### [Input material]
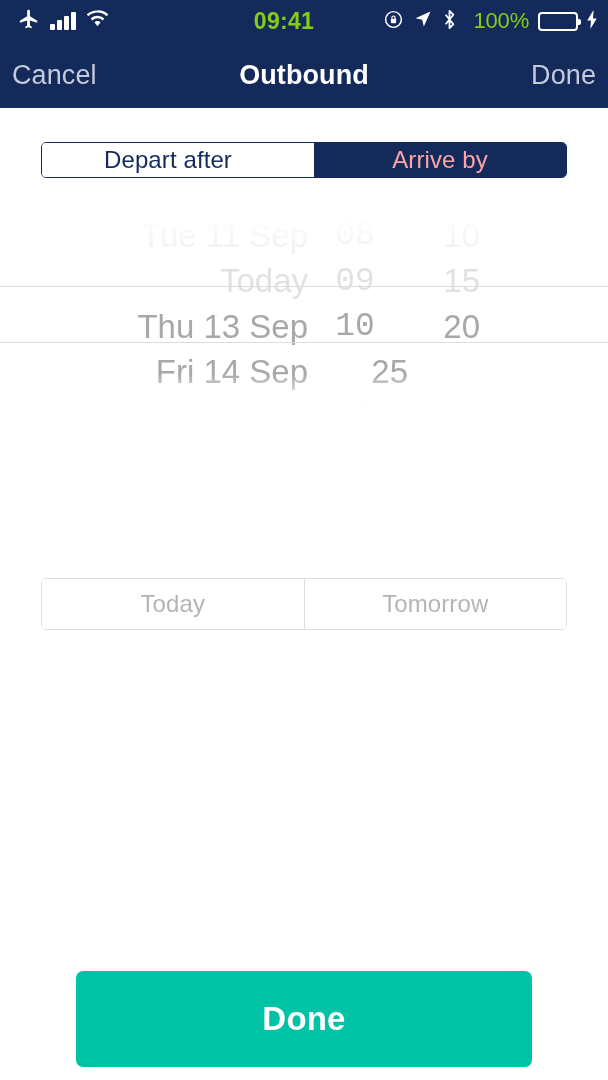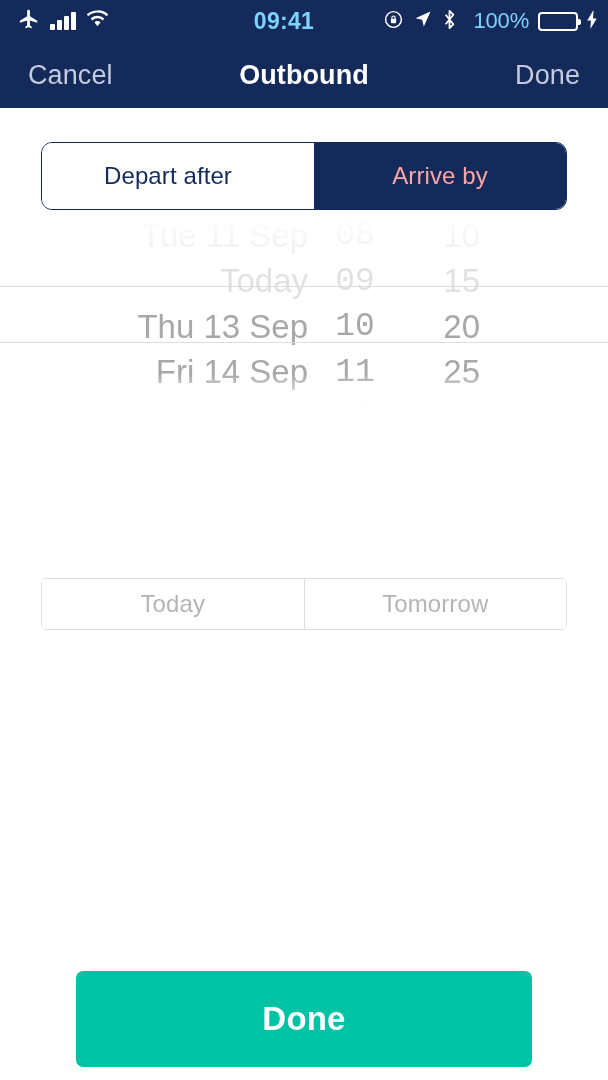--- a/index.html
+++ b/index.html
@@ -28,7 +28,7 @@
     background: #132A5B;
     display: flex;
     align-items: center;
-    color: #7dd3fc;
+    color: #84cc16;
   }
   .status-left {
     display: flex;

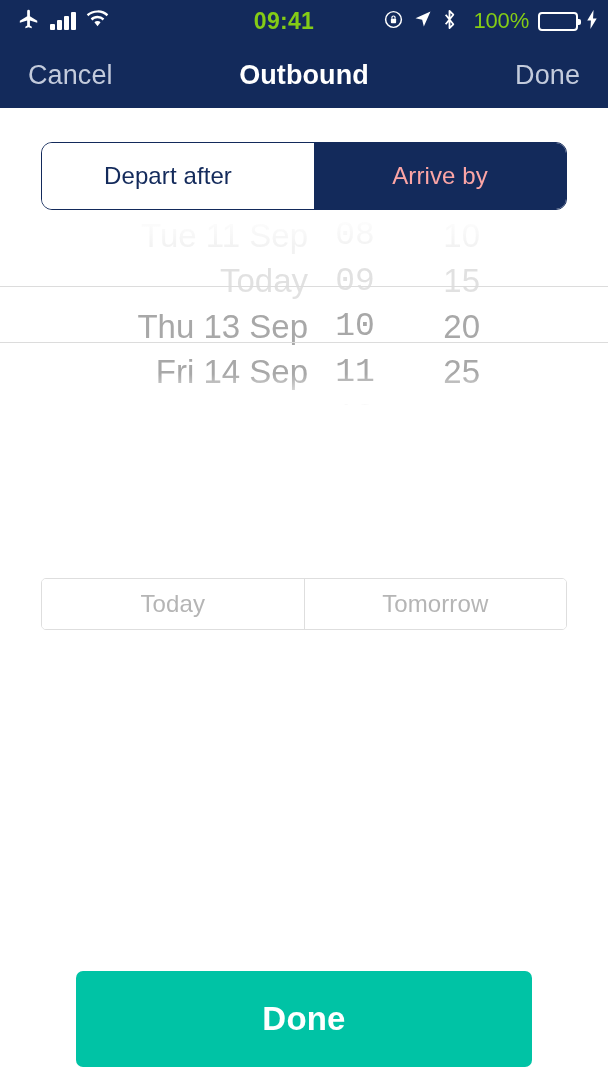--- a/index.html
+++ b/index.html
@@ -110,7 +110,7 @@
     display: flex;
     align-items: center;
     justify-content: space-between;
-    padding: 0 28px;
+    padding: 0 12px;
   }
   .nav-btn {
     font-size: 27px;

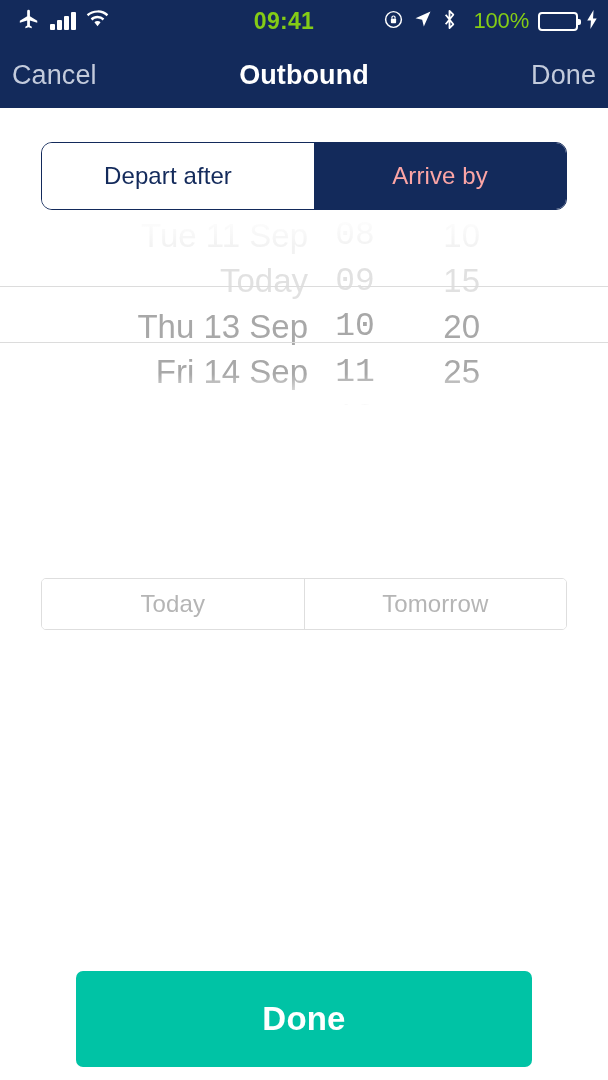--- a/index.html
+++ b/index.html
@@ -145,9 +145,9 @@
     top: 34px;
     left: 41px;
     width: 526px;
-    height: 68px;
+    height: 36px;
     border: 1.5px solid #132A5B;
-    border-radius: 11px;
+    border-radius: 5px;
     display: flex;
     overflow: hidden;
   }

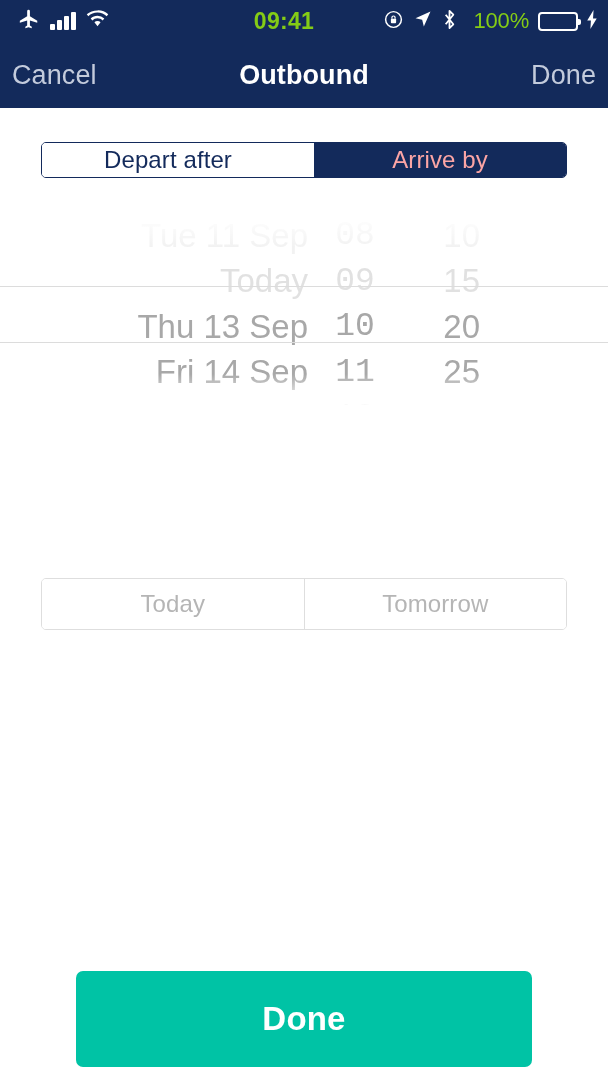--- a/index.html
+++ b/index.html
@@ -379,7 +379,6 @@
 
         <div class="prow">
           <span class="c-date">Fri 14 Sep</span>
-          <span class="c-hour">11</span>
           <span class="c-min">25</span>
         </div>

* * *

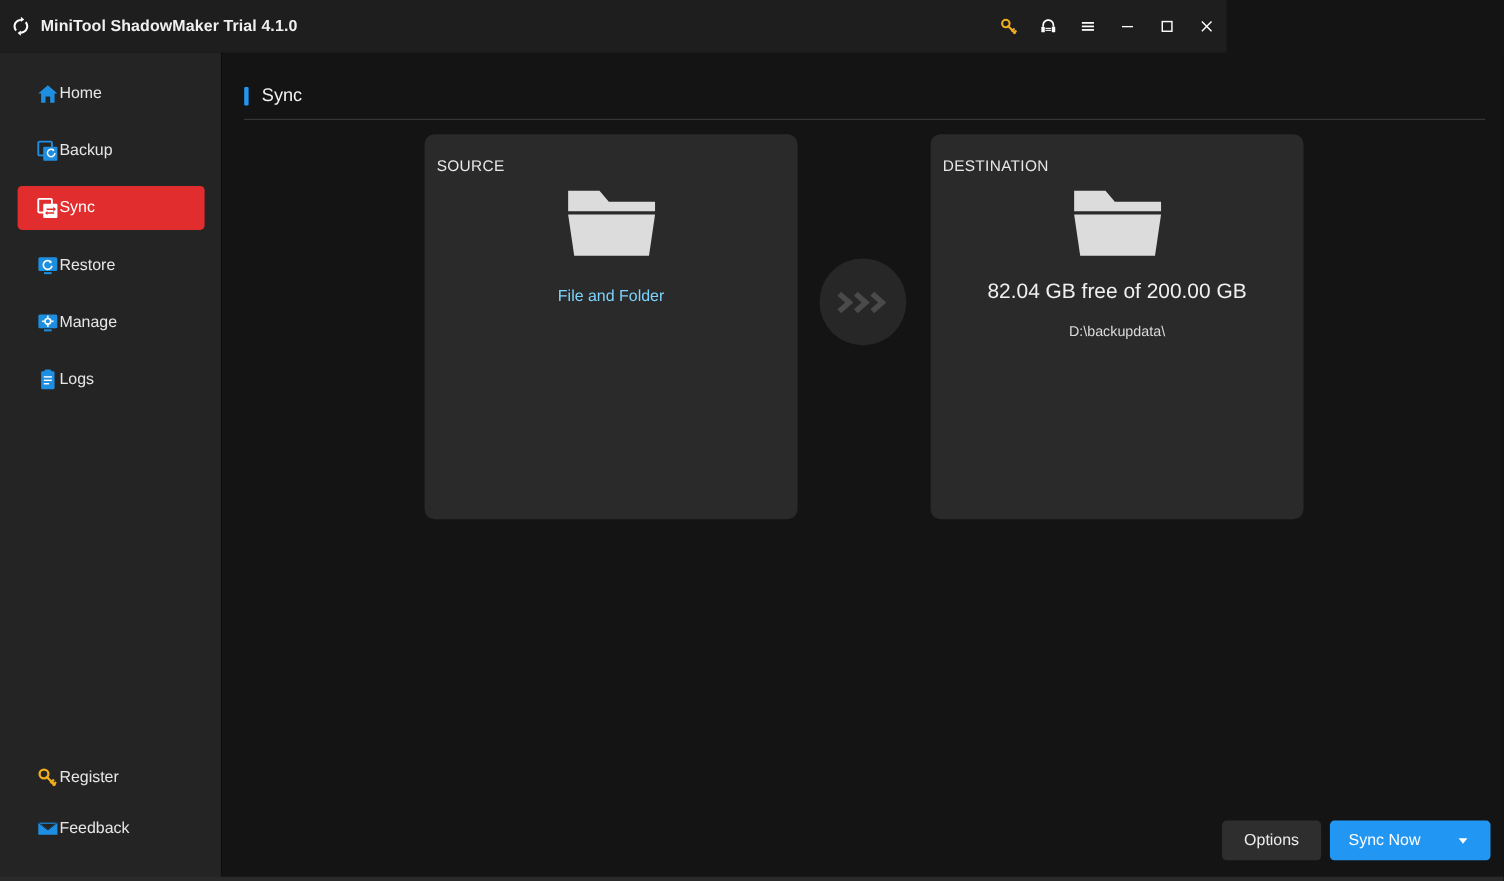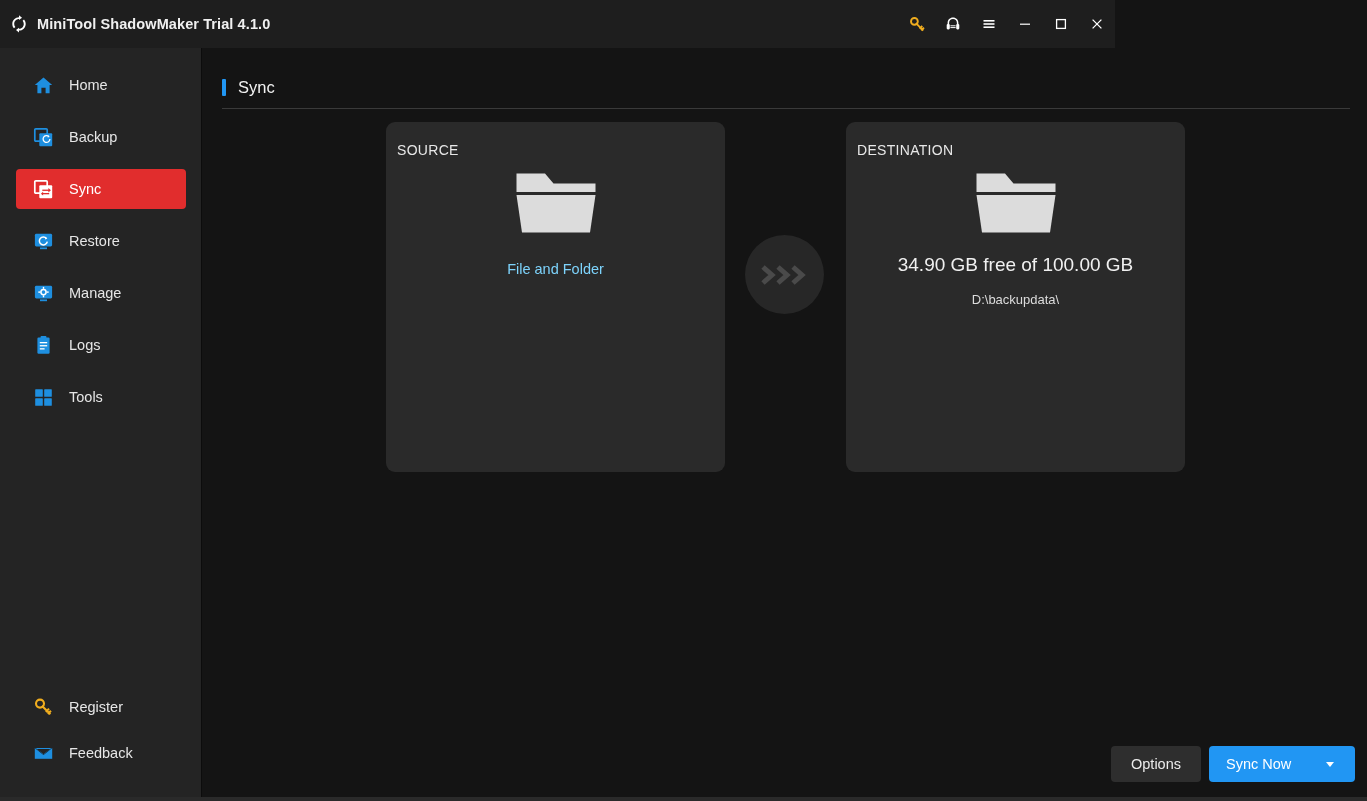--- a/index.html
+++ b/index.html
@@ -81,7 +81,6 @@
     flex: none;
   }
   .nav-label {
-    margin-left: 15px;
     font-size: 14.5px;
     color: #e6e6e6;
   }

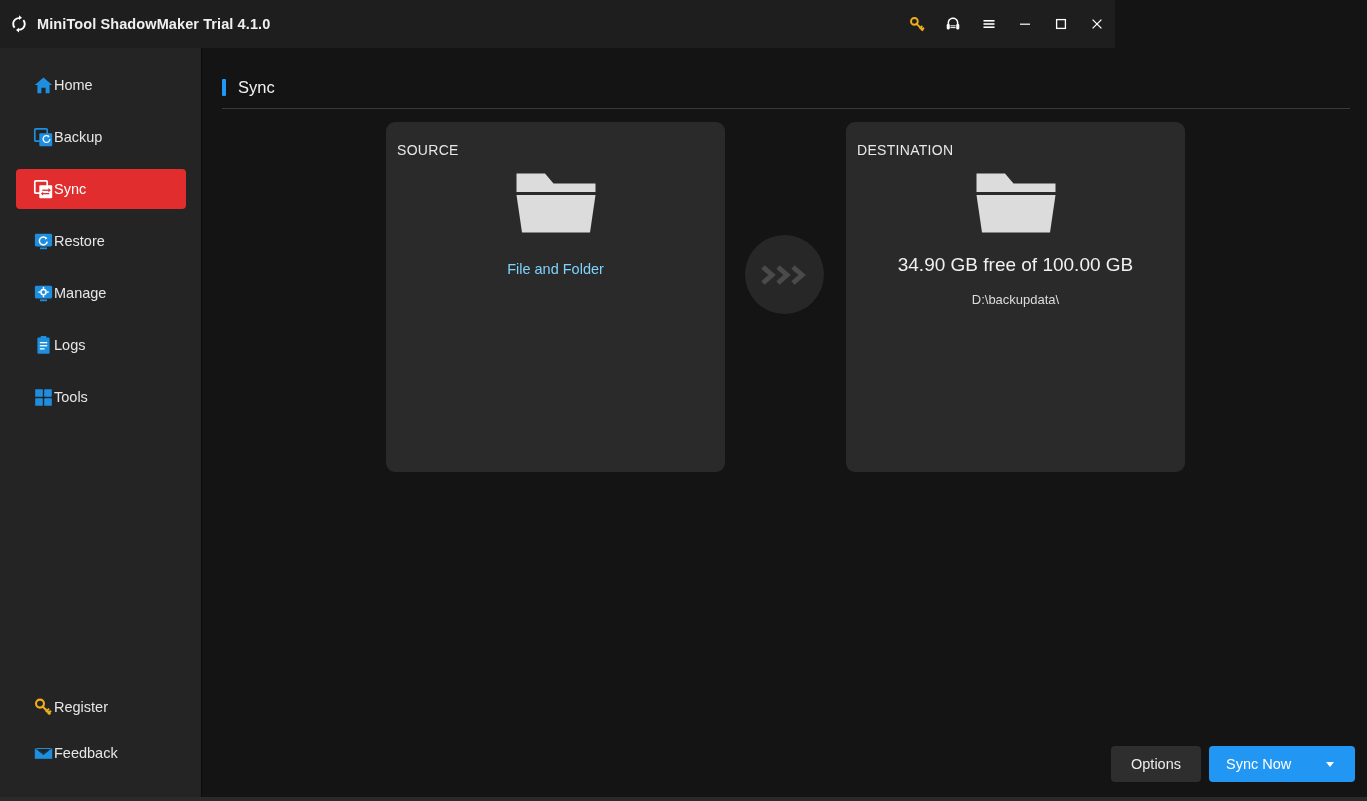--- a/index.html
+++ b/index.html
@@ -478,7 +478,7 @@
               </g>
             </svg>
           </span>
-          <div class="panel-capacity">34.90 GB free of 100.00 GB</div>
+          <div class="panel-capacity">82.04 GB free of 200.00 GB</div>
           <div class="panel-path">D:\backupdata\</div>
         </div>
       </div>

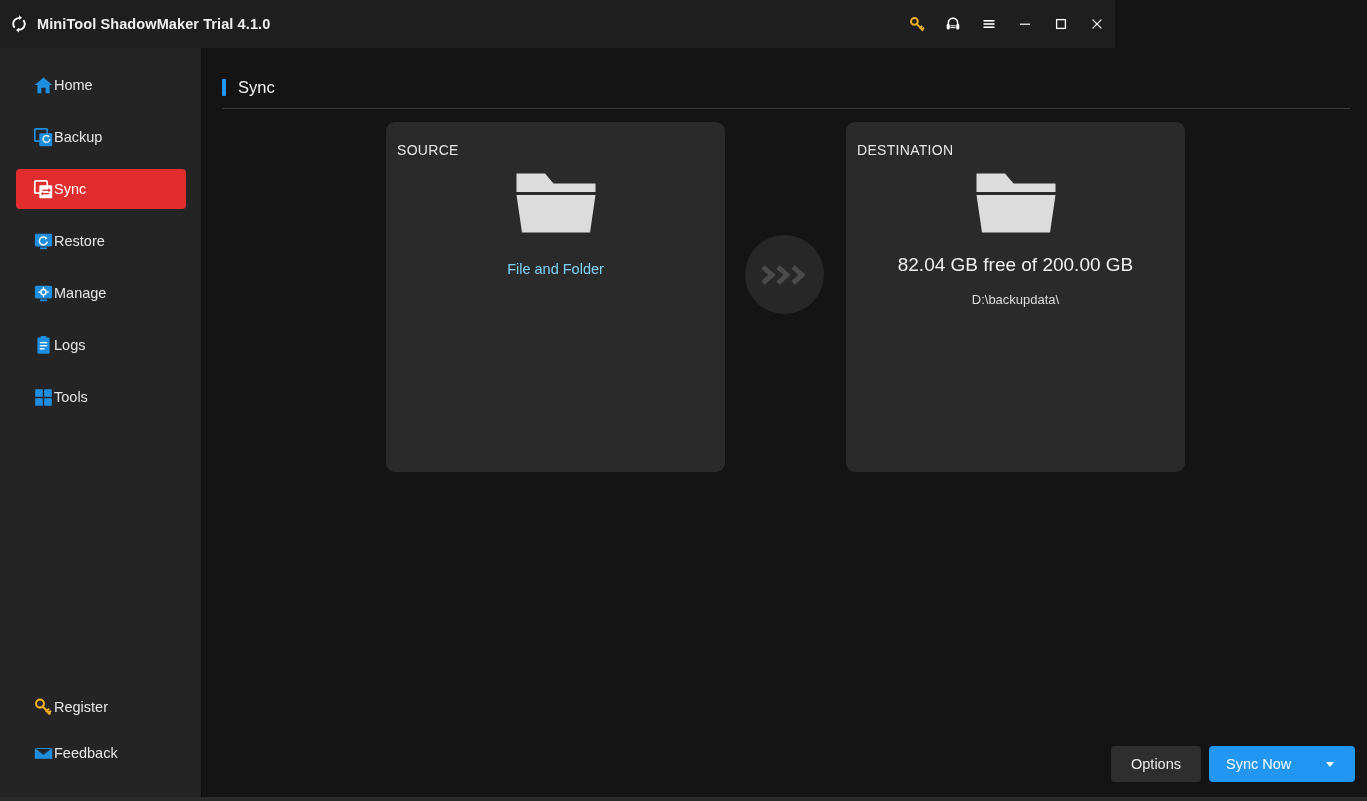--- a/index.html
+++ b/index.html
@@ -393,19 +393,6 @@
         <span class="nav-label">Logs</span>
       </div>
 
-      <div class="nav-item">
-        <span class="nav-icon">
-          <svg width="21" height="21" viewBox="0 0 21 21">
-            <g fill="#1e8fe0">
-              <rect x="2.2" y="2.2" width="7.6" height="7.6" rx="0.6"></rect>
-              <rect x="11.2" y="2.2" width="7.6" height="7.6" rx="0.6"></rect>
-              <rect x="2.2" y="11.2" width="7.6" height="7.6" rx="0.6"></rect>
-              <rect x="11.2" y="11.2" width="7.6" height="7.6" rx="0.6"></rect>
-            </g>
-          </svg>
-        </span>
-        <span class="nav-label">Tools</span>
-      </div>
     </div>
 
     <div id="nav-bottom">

### [About this task]
Go through the data and count every line where the word "left" appears. Give only that count.

### [Solution]
3